As discussed earlier, some rogue employers manipulate overtime laws to have their employees work more than they should. In that case, you can seek legal action against the rogue employer. Here are some examples of situations that might trigger a complaint against the employer.
Because employers know that they can make overtime mandatory, some abuse this privilege by overworking their employees.
Here's an example of such a situation.
Jane works at a busy restaurant as a waitress. Her employer then updates her job responsibilities, effectively requiring Jane to help do the restaurant's dishes and clean all floors every shift.

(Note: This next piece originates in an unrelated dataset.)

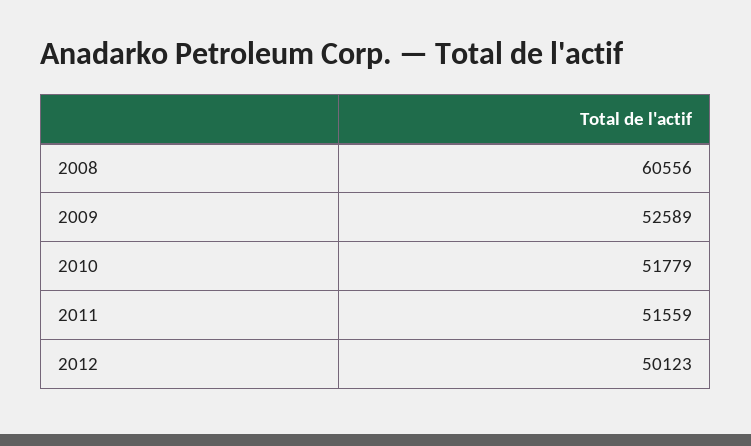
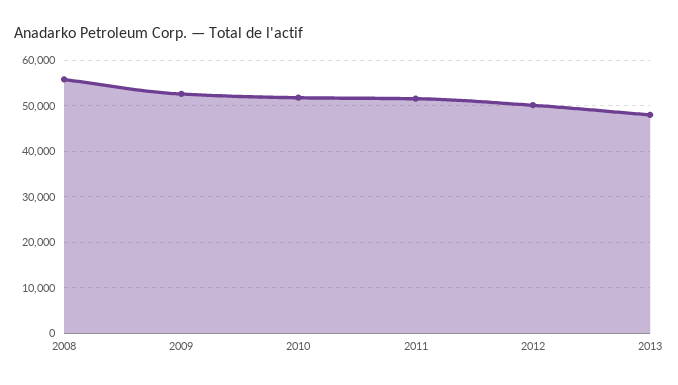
2008: 60556 -> 56000
2013: none -> 48000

Jane's employer also requires her to conduct all accounting tasks at the restaurant and prepare reports at the end of every shift.

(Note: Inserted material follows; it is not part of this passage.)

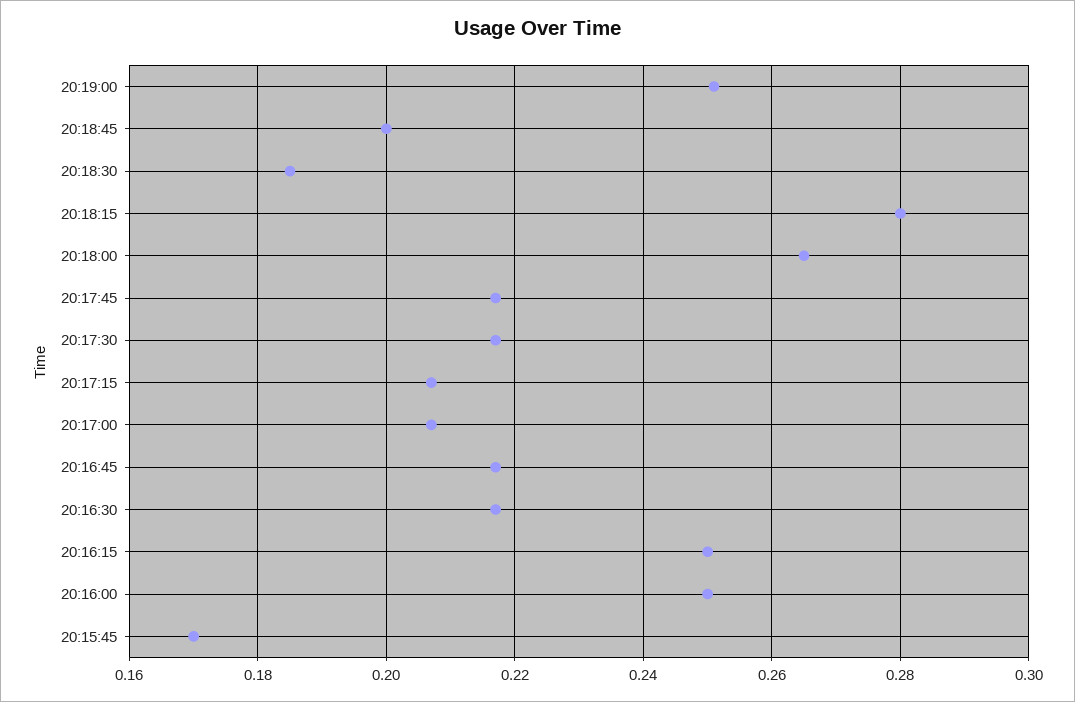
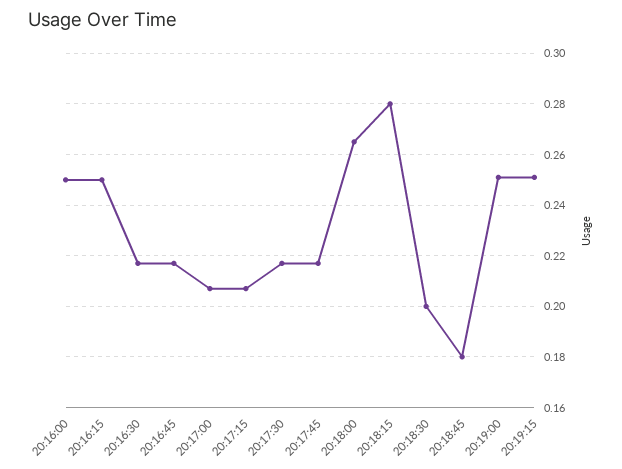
20:18:45: 0.2 -> 0.18
20:18:30: 0.185 -> 0.2
20:15:45: 0.17 -> none
20:19:15: none -> 0.25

Instead of working 40 hours a week, Jane's employer now orders her to work at least 60 hours a week. This could be a case of employee manipulation by the employee.

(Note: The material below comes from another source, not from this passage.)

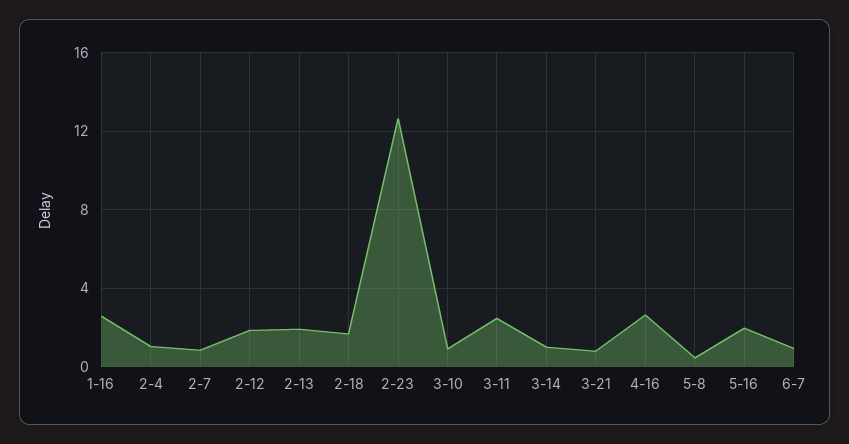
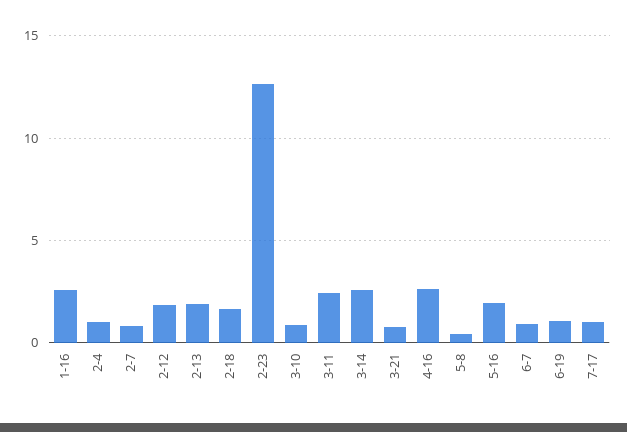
3-14: 1 -> 2.5
6-19: none -> 1
7-17: none -> 1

In reality, Jane plays the role of a waitress, accountant, bookkeeper, and cleaner at the restaurant, even though it would make more sense for her employer to hire extra employees to share these roles with Jane. In that case, Jane might have a valid case against her employer.
Denied Overtime Pay
It's illegal for your employer to deny you overtime pay when you've worked more than 40 hours a week or eight hours a day (in some states). But believe it or not, some rogue employers know how to manipulate the system, eventually denying eligible employees overtime pay.
Common Tactics Employers Use to Avoid Paying Overtime
Here are some examples of tactics employers use to avoid paying overtime.
Your employer cannot average your workweek. Unfortunately, this is one tactic many employers use to avoid paying unsuspecting employees their overtime pay.
Some employees use this tactic, especially against employees who get paid every two weeks. Here's what they do.
Suppose John works 50 hours a week on the first work week. In that case, a rogue employer will have him work 30 hours the next week. As a result, the employer will claim that John worked a combined total of 80 hours within those two weeks. Such an employer will then pay John the regular hourly wage, multiplied by 80 hours.
But that's not right. Each workweek stands alone when calculating overtime.
This means that John worked 10 hours as overtime on the first work week and should be paid for those extra hours.
Requiring Employees to Work Off the Clock
Many employers use this tactic to avoid paying their employees overtime. Like many other tactics dishonest employers use, some employees don't realize that they have a right to refuse to work off the clock.
Sometimes, it may be difficult for employees to realize that their employers are actually taking advantage of them by asking them to work off the clock. This is because such employers will request their employees to do "simple favors" such as:
- arriving early for their shift to test the telephone without clocking in;
- arriving early to clean a particular workspace without clocking in; or
- dropping off outgoing mail to a particular postal office after clocking out.
Misclassifying Employees as Independent Contractors
You don't have to follow most federal and state employment laws when you're an independent contractor. This is why it's important to understand such laws because some rogue employers classify their employees as independent contractors to avoid paying overtime and other employee benefits. So if a client claims you're an independent contractor but treats you as an employee, you might have a case against them.